Each Certificateholder, by its acceptance of a Certificate, covenants and
agrees that such Certificateholder will not at any time institute against the
Depositor or the Trust, or join in or encourage any institution against the
Depositor or the Trust of, any bankruptcy, reorganization, arrangement,
insolvency or liquidation proceedings, or other proceedings under any United
States federal or state bankruptcy or similar law in connection with any
obligations relating to the Certificates, the Notes, the Trust Agreement or any
of the Basic Documents.
Each Certificateholder by accepting a Certificate acknowledges that such
Certificateholder's Certificates represent beneficial interests in the Trust
only and do not represent interests in or obligations of the Depositor, the
Servicer, the Administrator, the Seller, the Owner Trustee (in its individual
capacity), the Indenture Trustee or any Affiliate thereof and no recourse may be
had against such parties or their assets, except as expressly set forth or
contemplated in the Trust Agreement, the Certificates or the Basic Documents.
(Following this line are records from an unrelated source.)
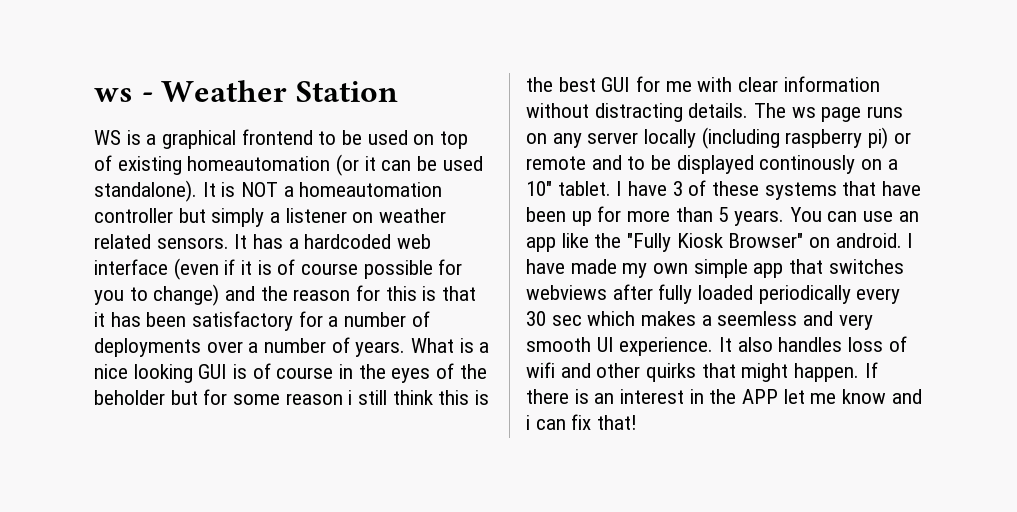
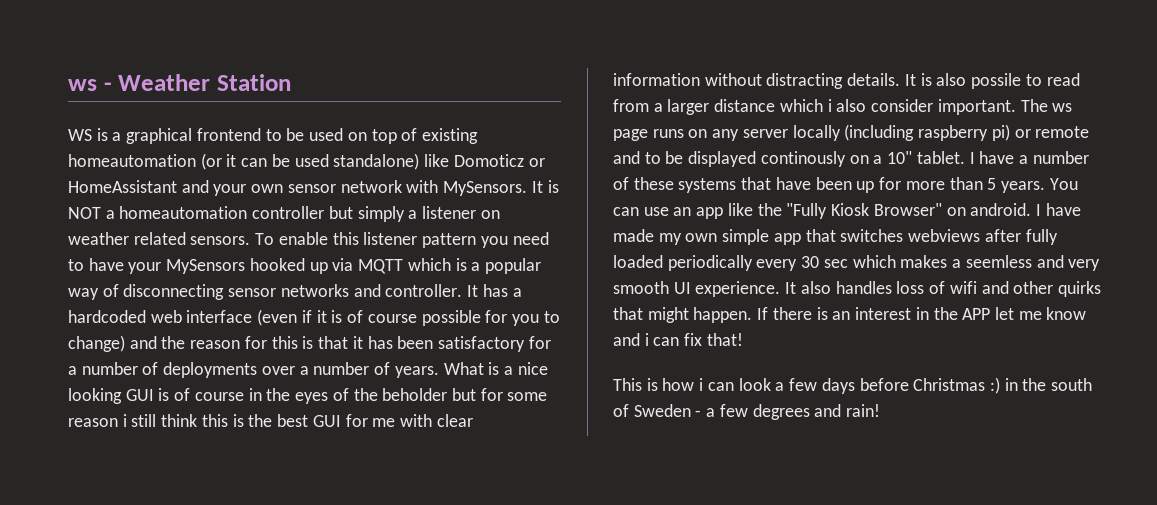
[94,180,197,202] standalone). -> [333,153,545,170] [68,180,528,196] standalone) like Domoticz or HomeAssistant and your own sensor network with MySensors.
(229, 243) none -> [255,232,549,248] [68,258,541,274] [68,284,463,300] To enable this listener pattern you need to have your MySensors hooked up via MQTT which is a popular way of disconnecting sensor networks and controller.
(749, 110) none -> [904,73,1080,89] [613,99,1016,115] It is also possile to read from a larger distance which i also consider important.
[672,181,683,196] 3 -> [1018,151,1089,164] a number
(638, 422) none -> [613,377,1093,394] [613,404,881,420] // This is how i can look a few days before Christmas :) in the south of Sweden - a few degrees and rain!

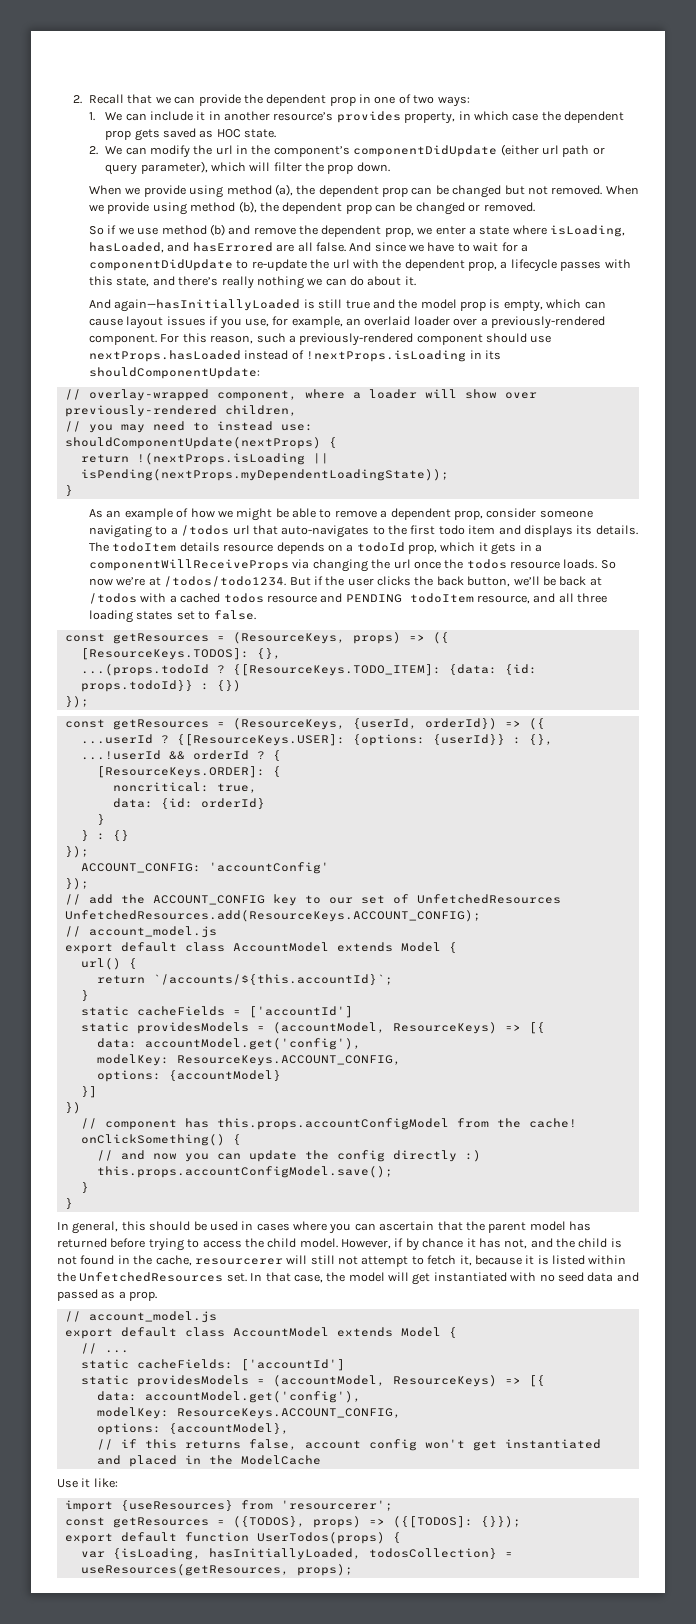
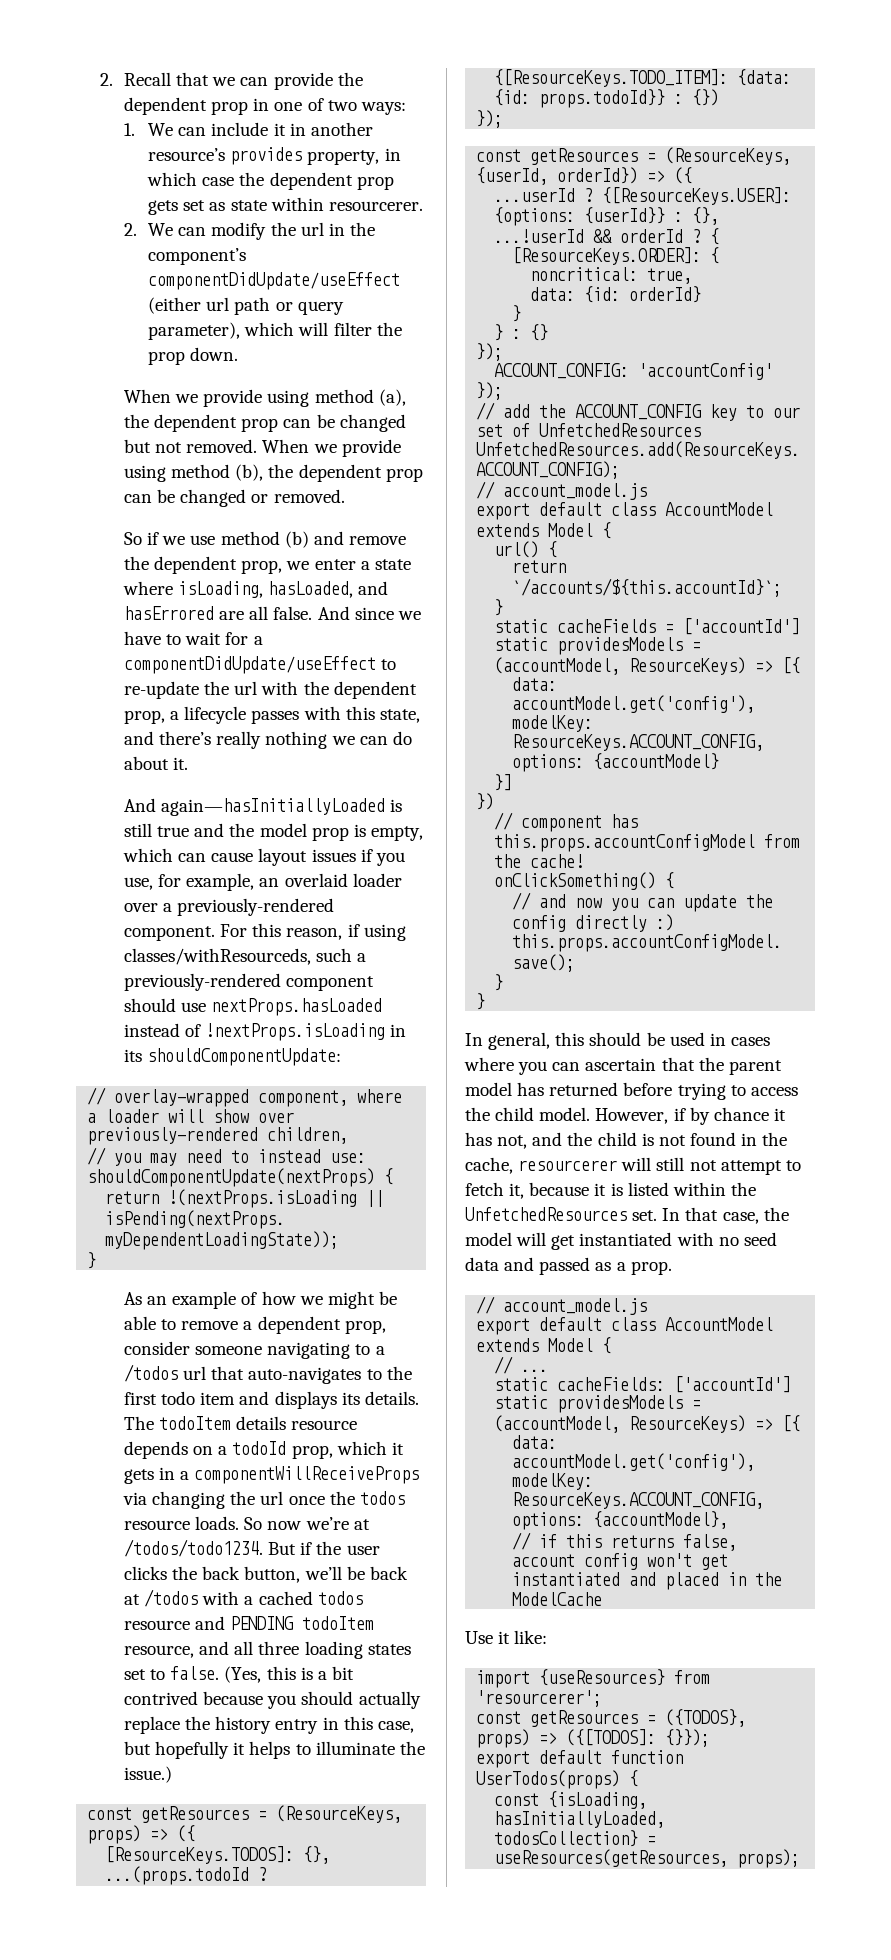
[162,128,276,138] saved as HOC state. -> [183,197,423,211] set as state within resourcerer.
[353,145,498,157] componentDidUpdate -> [148,272,401,290] componentDidUpdate/useEffect
[89,259,234,271] componentDidUpdate -> [124,656,377,674] componentDidUpdate/useEffect
(254, 339) none -> [347,924,406,941] [124,948,312,965] if using classes/withResourceds,
(256, 615) none -> [224,1666,354,1683] [124,1691,421,1709] [124,1716,414,1734] [124,1741,425,1759] [124,1766,173,1783] (Yes, this is a bit contrived because you should actually replace the history entry in this case, but hopefully it helps to illuminate the issue.)
[80,1551,105,1558] var -> [494,1793,540,1806] const

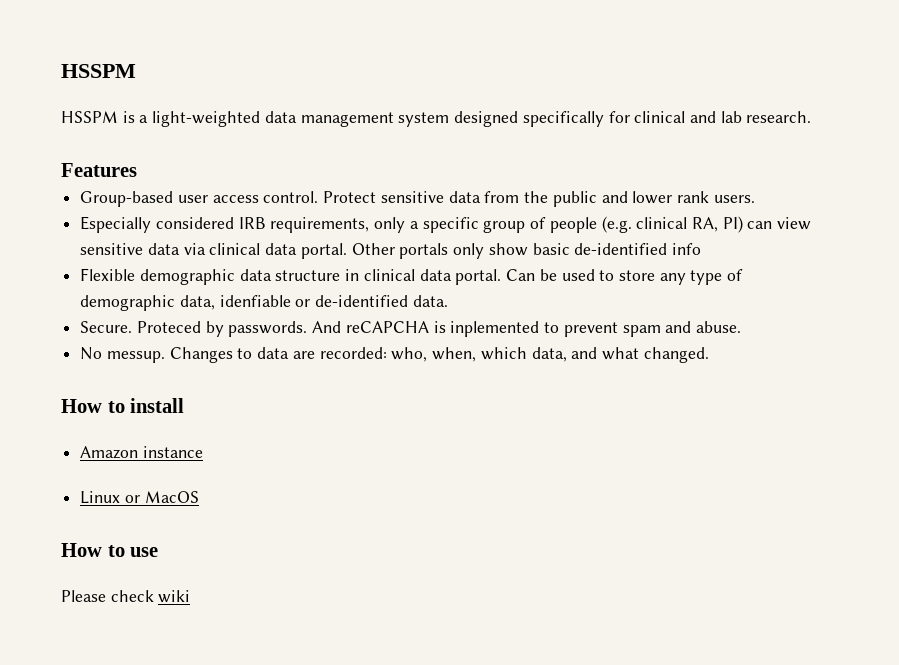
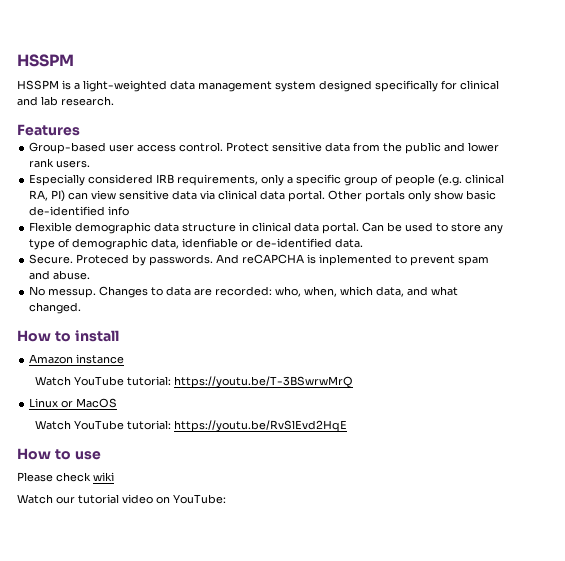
(203, 452) none -> [35,376,354,388] // Watch YouTube tutorial: https://youtu.be/T-3BSwrwMrQ
(199, 497) none -> [35,420,348,432] // Watch YouTube tutorial: https://youtu.be/RvSlEvd2HqE
(191, 596) none -> [17,494,226,504] // Watch our tutorial video on YouTube:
In furtherance of and not in derogation of the foregoing, to the extent the
Depositor enters into other securitization transactions, each Certificateholder,
by accepting a Certificate, acknowledges and agrees that it shall have no right,
title or interest in or to any assets or interests therein of the Depositor
(other than the Owner Trust Estate, the Pre-Funding Account and the Reserve
Account relating to this transaction) conveyed or purported to be conveyed by
the Depositor to another securitization trust or other Person or Persons in
connection therewith (whether by way of a sale, capital contribution or by
virtue of the granting of a Lien) ("Other Assets"). To the extent that,
notwithstanding the agreements and provisions contained herein, a
Certificateholder either (i) asserts an interest or claim to, or benefit from,
Other Assets, whether asserted against or through the Depositor or any other
Person owned by the Depositor, or (ii) is deemed to have any such interest,
claim or benefit in or from Other Assets, whether by operation of law, legal
process, pursuant to applicable provisions of insolvency laws or otherwise
(including by virtue of Section 1111(b) of the Federal Bankruptcy Code or any
successor provision having similar effect under the Bankruptcy Code), and
whether deemed asserted against or through the Depositor or any other Person
owned by the Depositor, then each Certificateholder, by accepting a Certificate,
further acknowledges and agrees that any such interest, claim or benefit in or
from Other Assets is and shall be expressly subordinated to the indefeasible
payment in full of all obligations and liabilities of the Depositor which, under
the terms of the relevant documents relating to the securitization of such Other
Assets, are entitled to be paid from, entitled to the benefits of, or otherwise
secured by such Other Assets (whether or not any such entitlement or security
interest is legally perfected or otherwise entitled to priority of distribution
or application under applicable law, including insolvency laws, and whether
asserted against the Depositor or any other Person owned by the Depositor),
including the payment of post-petition interest on such other obligations and
liabilities. This subordination agreement shall be deemed a subordination
agreement within the meaning of Section 510(a) of the Bankruptcy Code. Each
Certificateholder, by acceptance of a Certificate, further
A-4
acknowledges and agrees that no adequate remedy at law exists for a breach of
this paragraph and the terms of this paragraph may be enforced by an action for
specific performance. The provisions of this paragraph shall be for the third
party benefit of those entitled to rely thereon and shall survive the
termination of the Trust Agreement.
The Certificates may not be acquired by or for the account of or with the
assets of (a) an employee benefit plan (as defined in Section 3(3) of ERISA)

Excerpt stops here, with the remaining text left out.